CS 194: [Auto]Stitching Photo Mosaics

Project 4

Derek Wu



Part A: Image Warping and Mosaicing

Overview

This project utilizes projective transformations to stitch together images taken from the same viewpoint to form a mosaic or panaroma.

Shoot the Pictures

Here are various scenes taken by me from the same viewpoint at 2 different angles.

Piedmont 1
Piedmont 2
Apartment Roof 1
Apartment Roof 2
Fremont 1
Fremont 2

Recovering Homographies

To recover the homography transformation that will allow the images to be in the same plane, I transformed selected points from each image and set up linear equations for least squares in the form Ax = b. Below is an image that exactly describes how the points p1 and p2 are converted into an A and b matrix then passed into the np.linalg.lstsq function. Since there are only 8 dof, our returned result will have the shape (8,1). To convert this to the transformation matrix that we know and love, I appended a 1 and reshaped the vector into a 3x3 matrix.

Warp the Images

Using a similar process as Project 3 and the RectBivariateSpline function, I used the homography matrix from the previous to set up an inverse warp from the original image to the warped image. One caveat is the new bounding box post-warp. This was harder to determine as previously we had an exact triangle to triangle mapping. To determine the bounding box, I warped the corners of the original image and calculated the max range for rows and columns, making sure to translate the image when populating index values as some were negative and the polygon would ignore negative values. These values were eventually translated back when plugging into the inverse warp function. The results of the warp are below.

Warped Piedmont Left
Warped Apartment Roof Left
Warped Fremont Left

Image Rectification

For this portion of the project, I used the warp function from the previous part to test my homographies. I took a picture of a poster and playing card at off angles and used the warp function to create a top-down view of the objects. This was done by selecting points on the corners of the poster and playing card and mapping these points to a flat plane with corners that mimicked their rectangular dimensions. The results are below.

Original Poster
Top-Down Poster
Original Card
Top-Down Card

Note: The card itself was blurred in the upper right corner due to focusing and is thus reflected in the top-down image. As the blur is exaggerated due to a lack of information in that area.
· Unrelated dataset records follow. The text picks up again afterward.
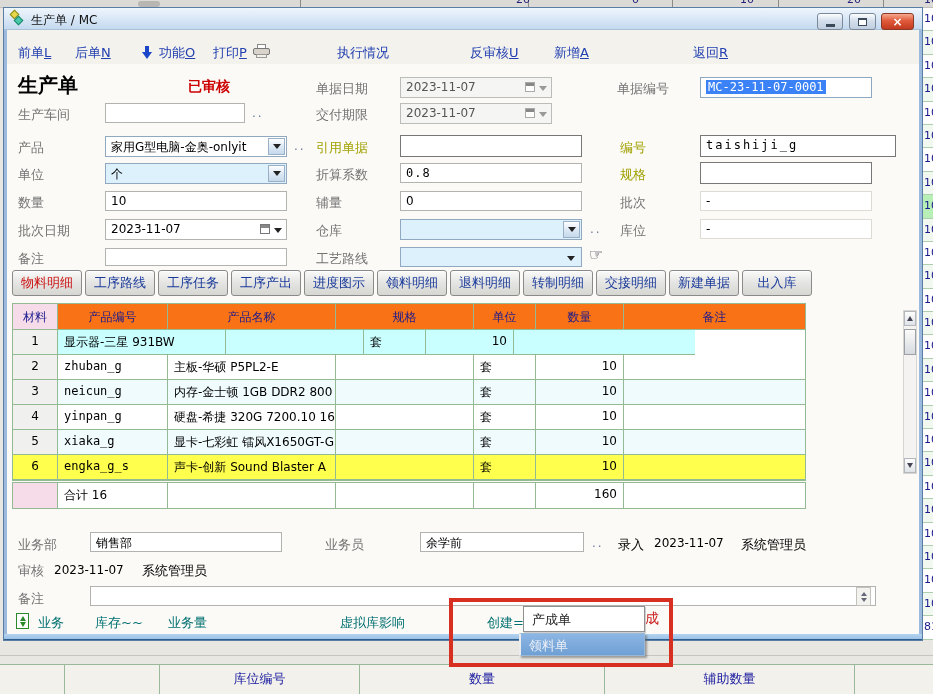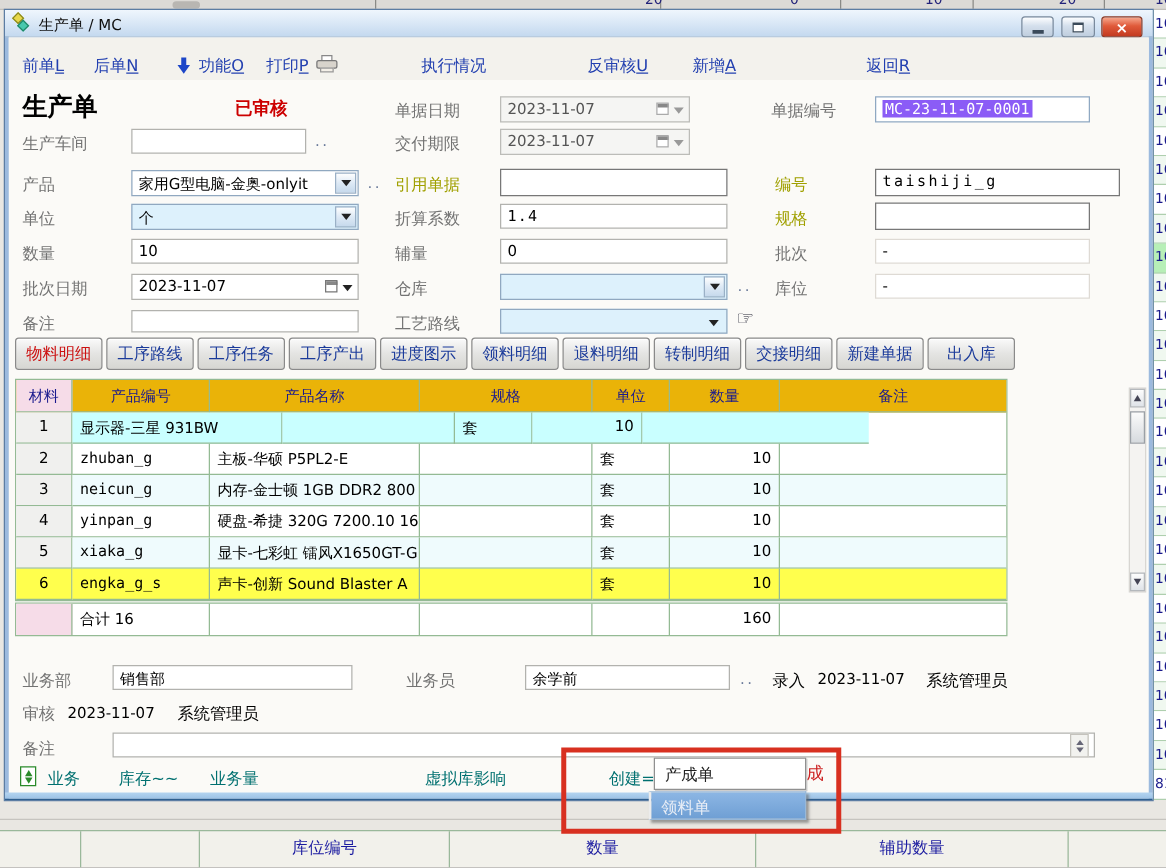--- a/index.html
+++ b/index.html
@@ -82,7 +82,7 @@
     linear-gradient(#888,#888) 0 0/10px 3px no-repeat, #fff; vertical-align:middle; }
   .cal-ico.gray { border-color:#aaa; }
   .dots { position:absolute; color:#6a7a9a; font-size:12px; letter-spacing:2px; }
-  .sel-text { background:#8b5cf6; color:#fff; padding:0 2px; font-family:"DejaVu Sans Mono","Liberation Mono",monospace; font-size:12px; }
+  .sel-text { background:#3b82f6; color:#fff; padding:0 2px; font-family:"DejaVu Sans Mono","Liberation Mono",monospace; font-size:12px; }
   .hand-ico { position:absolute; font-size:16px; color:#223; }
   .spinner { position:absolute; width:15px; height:19px; background:#f2f2ef; border:1px solid #c4c2bc; display:flex; flex-direction:column; align-items:center; justify-content:center; gap:2px; }
   .sp-up { width:0;height:0;border-left:3px solid transparent;border-right:3px solid transparent;border-bottom:4px solid #667; }

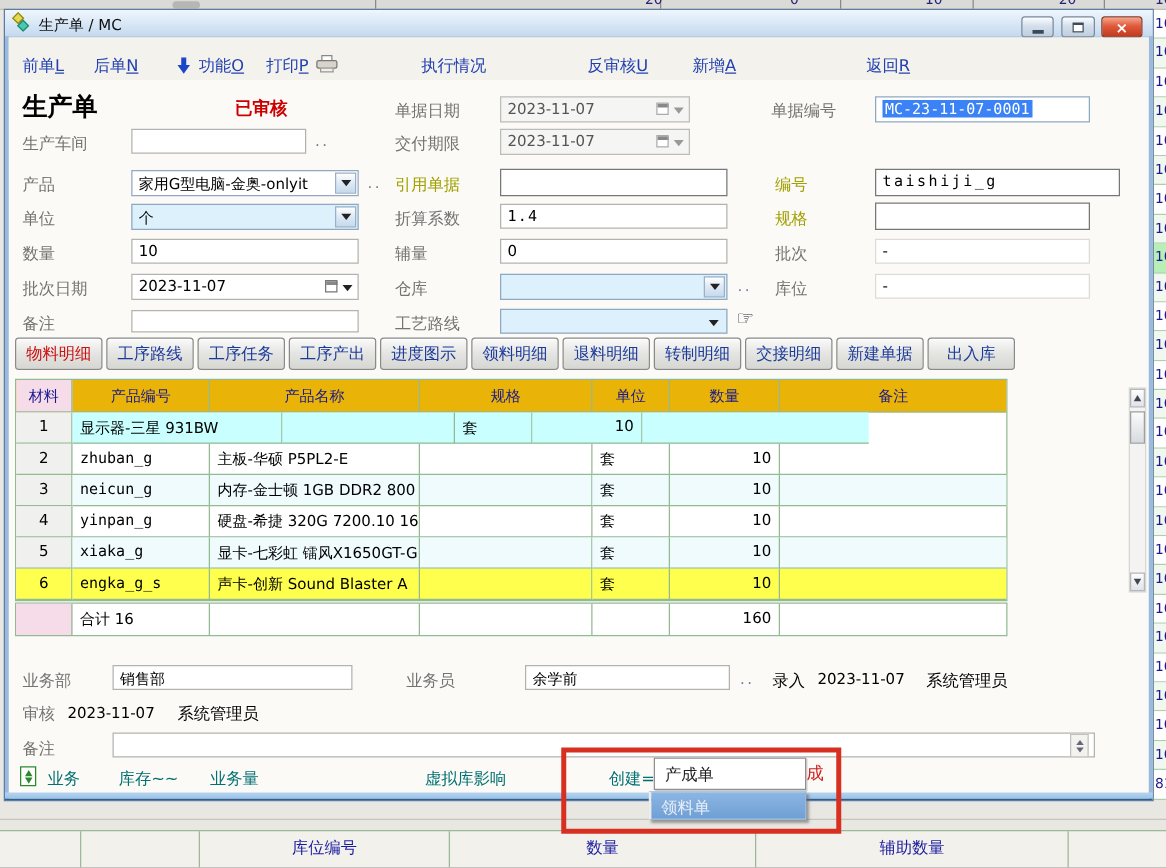--- a/index.html
+++ b/index.html
@@ -285,7 +285,7 @@
     <div class="tbox dark" style="left:396px;top:127px;width:182px"></div>
 
     <span class="flabel" style="left:312px;top:158px">折算系数</span>
-    <div class="tbox mono" style="left:396px;top:155px;width:182px">1.4</div>
+    <div class="tbox mono" style="left:396px;top:155px;width:182px">0.8</div>
 
     <span class="flabel" style="left:312px;top:186px">辅量</span>
     <div class="tbox" style="left:396px;top:183px;width:182px">0</div>

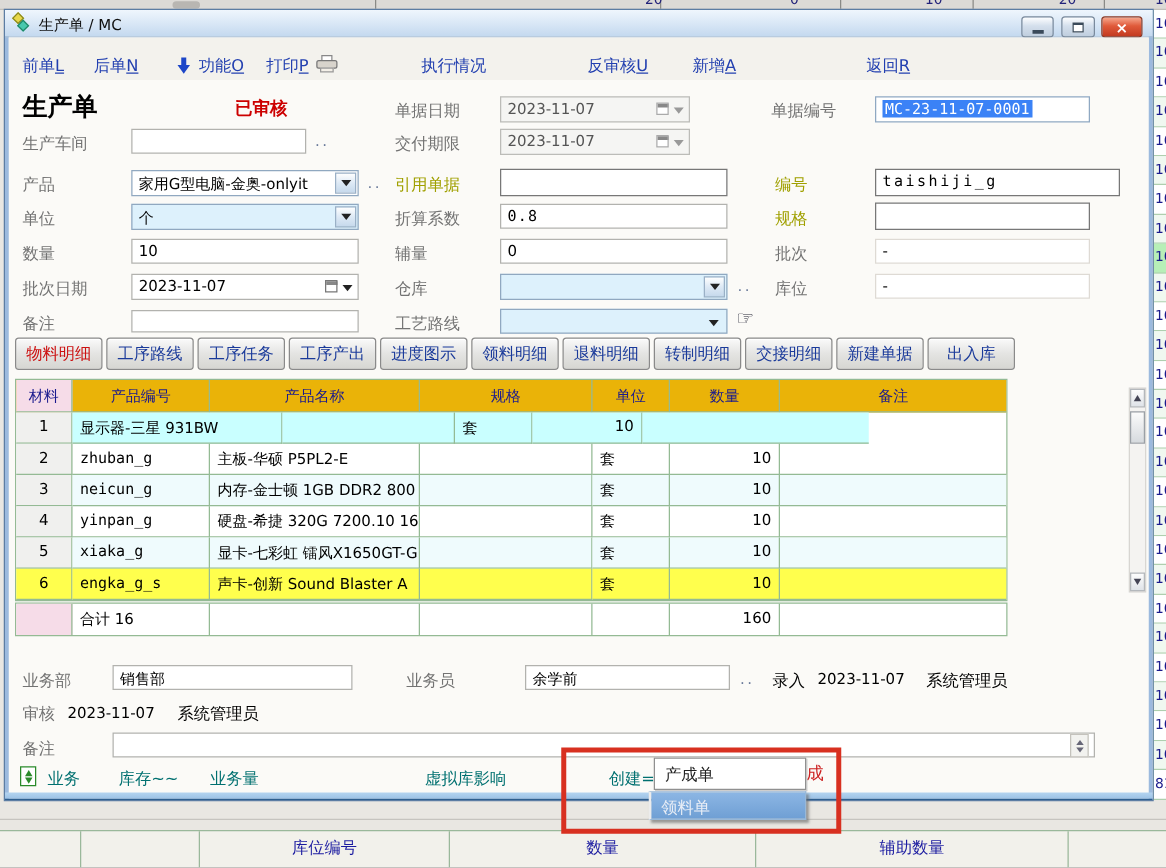--- a/index.html
+++ b/index.html
@@ -98,7 +98,7 @@
   
   #mtable { position:absolute; left:8px; top:295px; width:794px; border:1px solid #94ba94; background:#fff; }
   .trow { display:flex; height:25px; }
-  .trow.hdr { height:26px; background:#eab308; }
+  .trow.hdr { height:26px; background:#f97316; }
   .tcell { border-right:1px solid #94ba94; border-bottom:1px solid #94ba94; padding:4px 6px; font-size:12px; overflow:hidden; white-space:nowrap; }
   .c0 { width:45px; text-align:center; padding:4px 2px; }
   .c1 { width:110px; font-family:"DejaVu Sans Mono","Liberation Mono",monospace; }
Blend the images into a mosaic

To blend the images, I shifted the second image such that the selected feature points were in the same location. To do this, a new image array was created to accomodate the increase in image size due to the shift. I then created an alpha layer using the warped polygon and the secondary image. The warped-polygon-only pixels were set to pixel value 1 while the second image-only pixels were set to 0. The overlapping area is set to 0.5. This layer is then multiplied by the warped image and 1-alpha * second image. This effectively averages the overlapping area and creates a stitched image. Notice that since laplacian stacks were not used, the blending and seams are noticeable. One thing that I noticed was that shrubbery and trees were noticeably harder to align as feature points generaly ignored that area (hard to consistently label those locations). The results of 3 stitching scenes are displayed below.

Blended Fremont
Blended Apartment Roof
Blended Piedmont

Overall, the most interesting I learned from is once again the importance of feature selection. The points that were chosen ultimately aligned the objects they were outlining (i.e. buildings, cars, poles). However, objects that were more difficult to align such as trees and shrubbery (which may also have moved due to wind conditions) ultimately remained blurry and unfocused.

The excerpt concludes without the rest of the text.